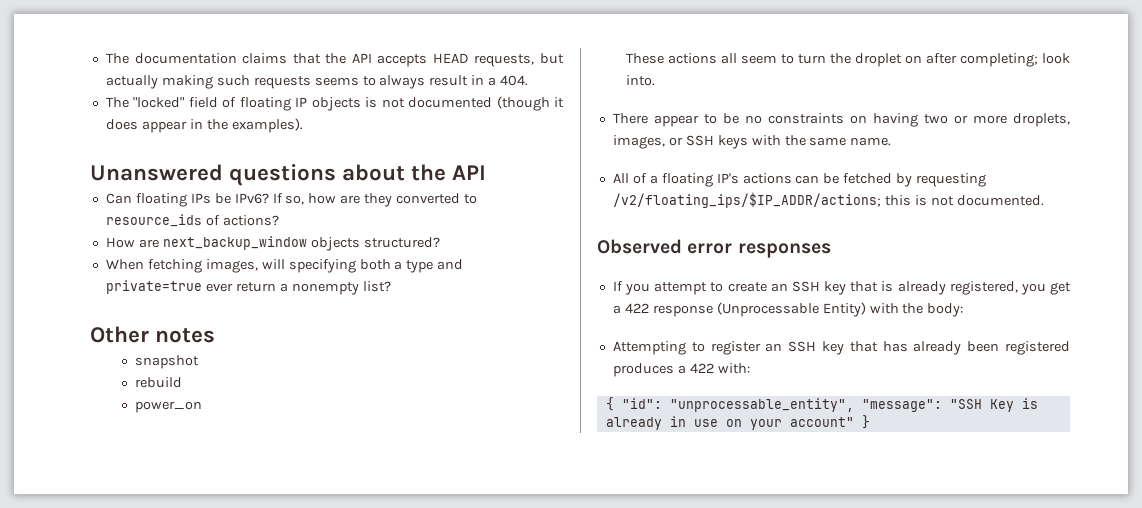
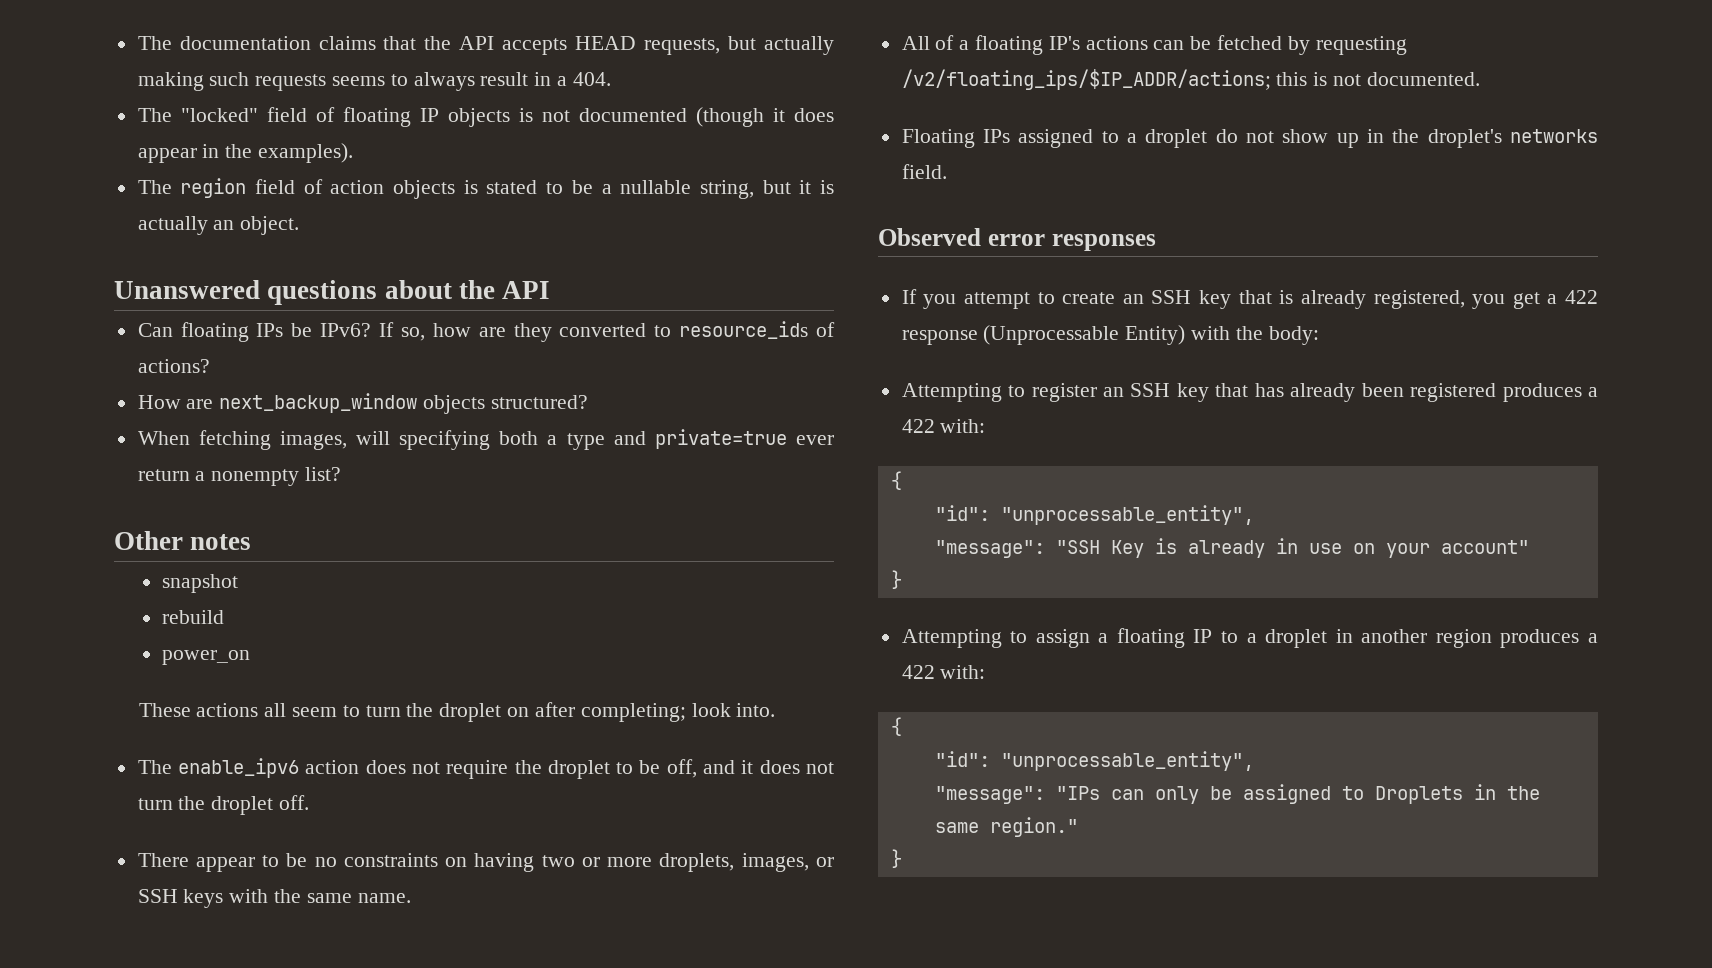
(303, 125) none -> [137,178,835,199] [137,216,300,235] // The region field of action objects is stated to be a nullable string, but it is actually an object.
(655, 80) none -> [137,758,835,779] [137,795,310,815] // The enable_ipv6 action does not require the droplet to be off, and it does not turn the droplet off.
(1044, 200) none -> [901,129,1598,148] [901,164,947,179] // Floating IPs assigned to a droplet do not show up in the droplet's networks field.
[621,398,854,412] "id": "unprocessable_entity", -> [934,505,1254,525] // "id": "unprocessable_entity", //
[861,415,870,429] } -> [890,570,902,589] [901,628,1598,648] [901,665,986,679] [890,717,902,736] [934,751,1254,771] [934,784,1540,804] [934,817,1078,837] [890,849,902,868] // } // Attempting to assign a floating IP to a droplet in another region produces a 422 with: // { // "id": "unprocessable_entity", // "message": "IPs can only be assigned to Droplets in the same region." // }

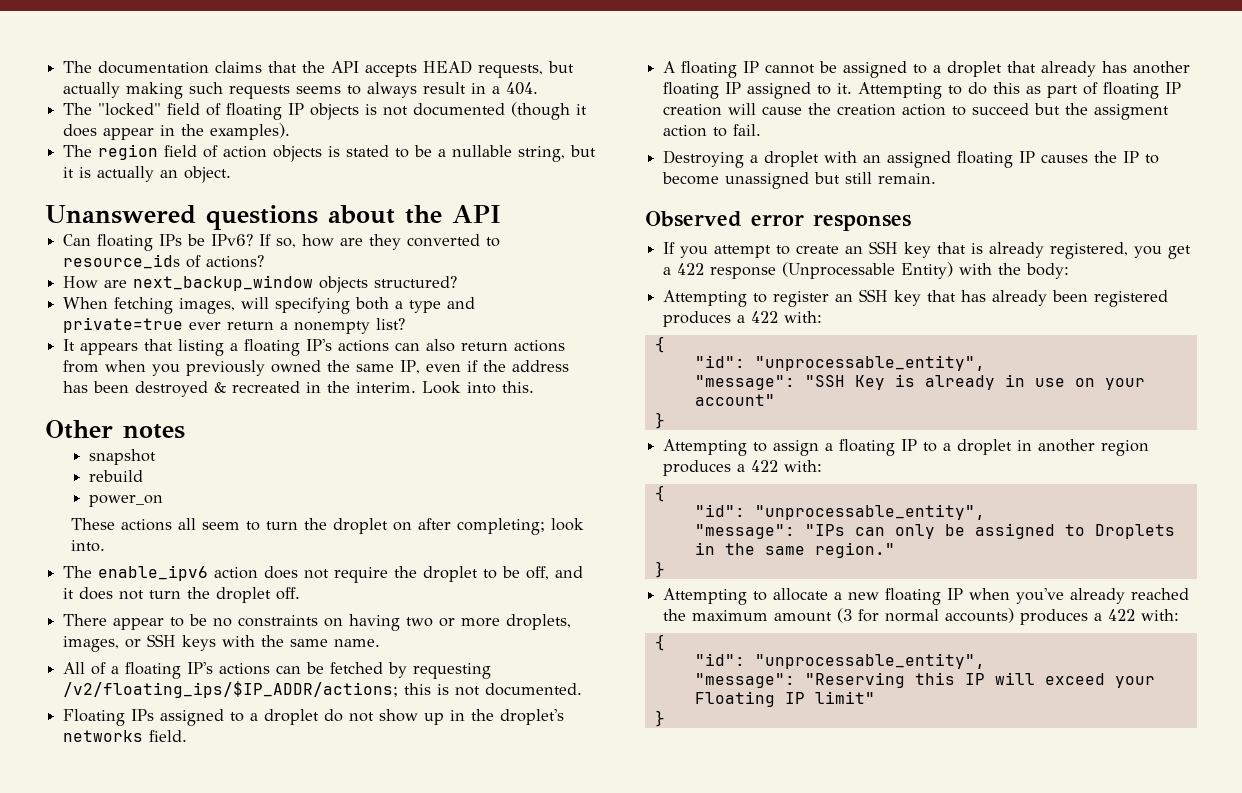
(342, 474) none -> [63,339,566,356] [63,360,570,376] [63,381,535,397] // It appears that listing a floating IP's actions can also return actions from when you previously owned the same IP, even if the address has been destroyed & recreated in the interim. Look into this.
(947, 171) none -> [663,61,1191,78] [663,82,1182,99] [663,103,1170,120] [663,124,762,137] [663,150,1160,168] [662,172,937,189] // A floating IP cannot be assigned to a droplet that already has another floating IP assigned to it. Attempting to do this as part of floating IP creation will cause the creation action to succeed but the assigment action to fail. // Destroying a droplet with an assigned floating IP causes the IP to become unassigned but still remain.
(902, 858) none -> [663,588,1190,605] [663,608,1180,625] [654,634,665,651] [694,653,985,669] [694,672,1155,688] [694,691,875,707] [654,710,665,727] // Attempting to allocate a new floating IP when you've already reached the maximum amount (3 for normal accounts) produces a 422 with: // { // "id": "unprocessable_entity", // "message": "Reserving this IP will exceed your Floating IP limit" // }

==*==

◆ About this exercise:
Show, from the records above, every line that includes "field".

◆ Solution:
(303, 125) none -> [137,178,835,199] [137,216,300,235] // The region field of action objects is stated to be a nullable string, but it is actually an object.
(1044, 200) none -> [901,129,1598,148] [901,164,947,179] // Floating IPs assigned to a droplet do not show up in the droplet's networks field.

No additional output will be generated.